• _Goal of the exercise_: Among the lines of the records, count those containing the word "only", then give the number alone.

--- START ---

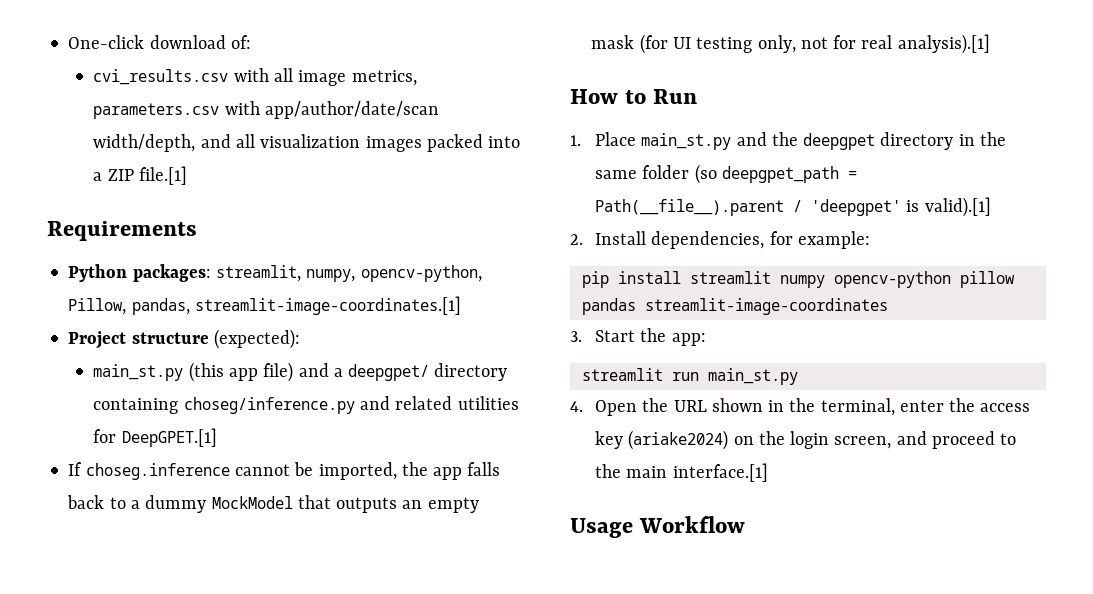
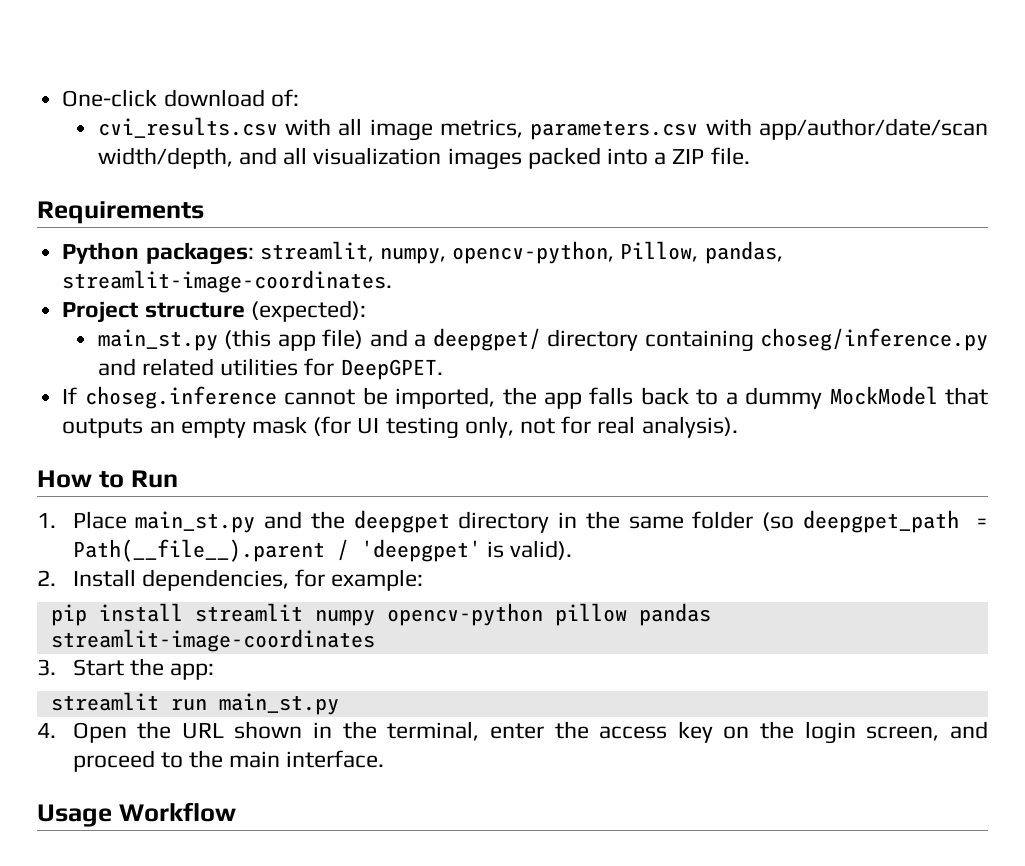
- cvi_results.csv with all image metrics, parameters.csv with app/author/date/scan width/depth, and all visualization images packed into a ZIP file.[1]
+ cvi_results.csv with all image metrics, parameters.csv with app/author/date/scan width/depth, and all visualization images packed into a ZIP file.
- Python packages: streamlit, numpy, opencv-python, Pillow, pandas, streamlit-image-coordinates.[1]
+ Python packages: streamlit, numpy, opencv-python, Pillow, pandas, streamlit-image-coordinates.
- main_st.py (this app file) and a deepgpet/ directory containing choseg/inference.py and related utilities for DeepGPET.[1]
+ main_st.py (this app file) and a deepgpet/ directory containing choseg/inference.py and related utilities for DeepGPET.
- If choseg.inference cannot be imported, the app falls back to a dummy MockModel that outputs an empty mask (for UI testing only, not for real analysis).[1]
+ If choseg.inference cannot be imported, the app falls back to a dummy MockModel that outputs an empty mask (for UI testing only, not for real analysis).
- 1. Place main_st.py and the deepgpet directory in the same folder (so deepgpet_path = Path(__file__).parent / 'deepgpet' is valid).[1]
+ 1. Place main_st.py and the deepgpet directory in the same folder (so deepgpet_path = Path(__file__).parent / 'deepgpet' is valid).
- 4. Open the URL shown in the terminal, enter the access key (ariake2024) on the login screen, and proceed to the main interface.[1]
+ 4. Open the URL shown in the terminal, enter the access key on the login screen, and proceed to the main interface.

--- END ---

• _Response for this exercise_: 2